→ TASK: Please transcribe the entries below without omitting a single character.

════════════════

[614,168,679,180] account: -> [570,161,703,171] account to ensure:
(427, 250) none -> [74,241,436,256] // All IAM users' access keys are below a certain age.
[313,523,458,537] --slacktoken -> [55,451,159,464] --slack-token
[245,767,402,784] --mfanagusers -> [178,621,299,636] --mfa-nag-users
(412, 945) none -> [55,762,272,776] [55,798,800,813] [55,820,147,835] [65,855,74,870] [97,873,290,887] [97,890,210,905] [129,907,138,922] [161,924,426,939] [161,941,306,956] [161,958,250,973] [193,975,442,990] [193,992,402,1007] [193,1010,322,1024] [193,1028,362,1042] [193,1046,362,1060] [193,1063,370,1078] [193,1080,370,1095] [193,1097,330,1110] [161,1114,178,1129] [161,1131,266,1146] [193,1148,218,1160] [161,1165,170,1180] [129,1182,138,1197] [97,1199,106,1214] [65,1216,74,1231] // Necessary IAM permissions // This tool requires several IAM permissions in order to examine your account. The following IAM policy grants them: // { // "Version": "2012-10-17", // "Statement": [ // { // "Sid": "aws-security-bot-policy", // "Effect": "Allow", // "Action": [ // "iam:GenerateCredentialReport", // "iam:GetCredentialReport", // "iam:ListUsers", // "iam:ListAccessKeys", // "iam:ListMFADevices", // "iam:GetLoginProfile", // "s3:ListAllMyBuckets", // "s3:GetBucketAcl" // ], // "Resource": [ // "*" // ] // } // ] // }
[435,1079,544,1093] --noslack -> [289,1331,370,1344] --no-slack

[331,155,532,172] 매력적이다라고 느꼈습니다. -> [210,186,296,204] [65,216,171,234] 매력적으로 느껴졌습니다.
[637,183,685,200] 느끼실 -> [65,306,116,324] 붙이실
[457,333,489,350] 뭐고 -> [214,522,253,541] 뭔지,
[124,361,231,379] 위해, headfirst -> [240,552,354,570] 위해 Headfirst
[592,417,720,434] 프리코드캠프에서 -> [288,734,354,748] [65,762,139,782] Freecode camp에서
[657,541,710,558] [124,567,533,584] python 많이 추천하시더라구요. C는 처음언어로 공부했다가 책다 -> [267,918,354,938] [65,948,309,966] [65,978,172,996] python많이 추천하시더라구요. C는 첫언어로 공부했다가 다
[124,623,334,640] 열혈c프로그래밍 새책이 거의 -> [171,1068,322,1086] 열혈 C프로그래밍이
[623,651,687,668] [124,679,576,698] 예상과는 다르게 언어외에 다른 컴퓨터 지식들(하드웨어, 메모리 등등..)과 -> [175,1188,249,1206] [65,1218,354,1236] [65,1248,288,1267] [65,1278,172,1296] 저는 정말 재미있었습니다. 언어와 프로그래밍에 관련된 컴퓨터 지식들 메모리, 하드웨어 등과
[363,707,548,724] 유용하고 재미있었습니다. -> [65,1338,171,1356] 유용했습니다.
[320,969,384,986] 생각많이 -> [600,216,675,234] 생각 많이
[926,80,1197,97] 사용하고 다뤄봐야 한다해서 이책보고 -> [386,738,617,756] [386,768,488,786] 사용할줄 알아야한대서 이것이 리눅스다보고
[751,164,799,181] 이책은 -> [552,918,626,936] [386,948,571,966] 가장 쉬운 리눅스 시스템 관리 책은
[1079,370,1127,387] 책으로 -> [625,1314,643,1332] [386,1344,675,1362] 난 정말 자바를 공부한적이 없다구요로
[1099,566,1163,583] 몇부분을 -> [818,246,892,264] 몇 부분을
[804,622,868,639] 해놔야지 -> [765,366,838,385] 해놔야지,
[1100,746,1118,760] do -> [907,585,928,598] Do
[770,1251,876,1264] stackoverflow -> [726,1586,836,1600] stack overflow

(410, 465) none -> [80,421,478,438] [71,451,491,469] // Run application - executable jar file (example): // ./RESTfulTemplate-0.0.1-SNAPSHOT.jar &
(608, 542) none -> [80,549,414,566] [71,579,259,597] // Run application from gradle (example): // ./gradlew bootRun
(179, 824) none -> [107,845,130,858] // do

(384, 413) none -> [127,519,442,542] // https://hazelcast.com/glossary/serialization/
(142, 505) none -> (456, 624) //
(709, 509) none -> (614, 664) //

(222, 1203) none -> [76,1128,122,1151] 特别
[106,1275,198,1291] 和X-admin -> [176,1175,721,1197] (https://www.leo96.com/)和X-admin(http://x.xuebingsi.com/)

════════════════

→ WRITTEN ANSWER:
[614,168,679,180] account: -> [570,161,703,171] account to ensure:
(427, 250) none -> [74,241,436,256] // All IAM users' access keys are below a certain age.
[313,523,458,537] --slacktoken -> [55,451,159,464] --slack-token
[245,767,402,784] --mfanagusers -> [178,621,299,636] --mfa-nag-users
(412, 945) none -> [55,762,272,776] [55,798,800,813] [55,820,147,835] [65,855,74,870] [97,873,290,887] [97,890,210,905] [129,907,138,922] [161,924,426,939] [161,941,306,956] [161,958,250,973] [193,975,442,990] [193,992,402,1007] [193,1010,322,1024] [193,1028,362,1042] [193,1046,362,1060] [193,1063,370,1078] [193,1080,370,1095] [193,1097,330,1110] [161,1114,178,1129] [161,1131,266,1146] [193,1148,218,1160] [161,1165,170,1180] [129,1182,138,1197] [97,1199,106,1214] [65,1216,74,1231] // Necessary IAM permissions // This tool requires several IAM permissions in order to examine your account. The following IAM policy grants them: // { // "Version": "2012-10-17", // "Statement": [ // { // "Sid": "aws-security-bot-policy", // "Effect": "Allow", // "Action": [ // "iam:GenerateCredentialReport", // "iam:GetCredentialReport", // "iam:ListUsers", // "iam:ListAccessKeys", // "iam:ListMFADevices", // "iam:GetLoginProfile", // "s3:ListAllMyBuckets", // "s3:GetBucketAcl" // ], // "Resource": [ // "*" // ] // } // ] // }
[435,1079,544,1093] --noslack -> [289,1331,370,1344] --no-slack

[331,155,532,172] 매력적이다라고 느꼈습니다. -> [210,186,296,204] [65,216,171,234] 매력적으로 느껴졌습니다.
[637,183,685,200] 느끼실 -> [65,306,116,324] 붙이실
[457,333,489,350] 뭐고 -> [214,522,253,541] 뭔지,
[124,361,231,379] 위해, headfirst -> [240,552,354,570] 위해 Headfirst
[592,417,720,434] 프리코드캠프에서 -> [288,734,354,748] [65,762,139,782] Freecode camp에서
[657,541,710,558] [124,567,533,584] python 많이 추천하시더라구요. C는 처음언어로 공부했다가 책다 -> [267,918,354,938] [65,948,309,966] [65,978,172,996] python많이 추천하시더라구요. C는 첫언어로 공부했다가 다
[124,623,334,640] 열혈c프로그래밍 새책이 거의 -> [171,1068,322,1086] 열혈 C프로그래밍이
[623,651,687,668] [124,679,576,698] 예상과는 다르게 언어외에 다른 컴퓨터 지식들(하드웨어, 메모리 등등..)과 -> [175,1188,249,1206] [65,1218,354,1236] [65,1248,288,1267] [65,1278,172,1296] 저는 정말 재미있었습니다. 언어와 프로그래밍에 관련된 컴퓨터 지식들 메모리, 하드웨어 등과
[363,707,548,724] 유용하고 재미있었습니다. -> [65,1338,171,1356] 유용했습니다.
[320,969,384,986] 생각많이 -> [600,216,675,234] 생각 많이
[926,80,1197,97] 사용하고 다뤄봐야 한다해서 이책보고 -> [386,738,617,756] [386,768,488,786] 사용할줄 알아야한대서 이것이 리눅스다보고
[751,164,799,181] 이책은 -> [552,918,626,936] [386,948,571,966] 가장 쉬운 리눅스 시스템 관리 책은
[1079,370,1127,387] 책으로 -> [625,1314,643,1332] [386,1344,675,1362] 난 정말 자바를 공부한적이 없다구요로
[1099,566,1163,583] 몇부분을 -> [818,246,892,264] 몇 부분을
[804,622,868,639] 해놔야지 -> [765,366,838,385] 해놔야지,
[1100,746,1118,760] do -> [907,585,928,598] Do
[770,1251,876,1264] stackoverflow -> [726,1586,836,1600] stack overflow

(410, 465) none -> [80,421,478,438] [71,451,491,469] // Run application - executable jar file (example): // ./RESTfulTemplate-0.0.1-SNAPSHOT.jar &
(608, 542) none -> [80,549,414,566] [71,579,259,597] // Run application from gradle (example): // ./gradlew bootRun
(179, 824) none -> [107,845,130,858] // do

(384, 413) none -> [127,519,442,542] // https://hazelcast.com/glossary/serialization/
(142, 505) none -> (456, 624) //
(709, 509) none -> (614, 664) //

(222, 1203) none -> [76,1128,122,1151] 特别
[106,1275,198,1291] 和X-admin -> [176,1175,721,1197] (https://www.leo96.com/)和X-admin(http://x.xuebingsi.com/)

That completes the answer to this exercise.